Scan the material below for every line with the string "order", and copy those lines.

╭─ Provided entries

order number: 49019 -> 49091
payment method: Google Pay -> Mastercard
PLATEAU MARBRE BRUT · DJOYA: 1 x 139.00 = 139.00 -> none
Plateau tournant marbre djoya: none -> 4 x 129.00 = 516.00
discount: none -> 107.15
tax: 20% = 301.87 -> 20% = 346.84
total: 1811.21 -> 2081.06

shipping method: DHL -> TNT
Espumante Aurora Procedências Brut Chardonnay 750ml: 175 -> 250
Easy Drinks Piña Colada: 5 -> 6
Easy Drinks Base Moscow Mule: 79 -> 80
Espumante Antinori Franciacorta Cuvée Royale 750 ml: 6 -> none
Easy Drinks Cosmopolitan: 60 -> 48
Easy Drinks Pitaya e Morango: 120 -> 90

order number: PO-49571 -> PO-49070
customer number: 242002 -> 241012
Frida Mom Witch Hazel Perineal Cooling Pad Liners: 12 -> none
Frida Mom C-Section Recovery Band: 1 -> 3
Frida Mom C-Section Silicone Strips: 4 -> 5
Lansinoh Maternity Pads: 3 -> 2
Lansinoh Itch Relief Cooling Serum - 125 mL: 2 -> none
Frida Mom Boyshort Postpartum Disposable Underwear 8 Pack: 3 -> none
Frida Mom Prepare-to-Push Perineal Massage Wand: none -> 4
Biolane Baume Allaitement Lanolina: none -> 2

╰─

Response box:
order number: 49019 -> 49091
order number: PO-49571 -> PO-49070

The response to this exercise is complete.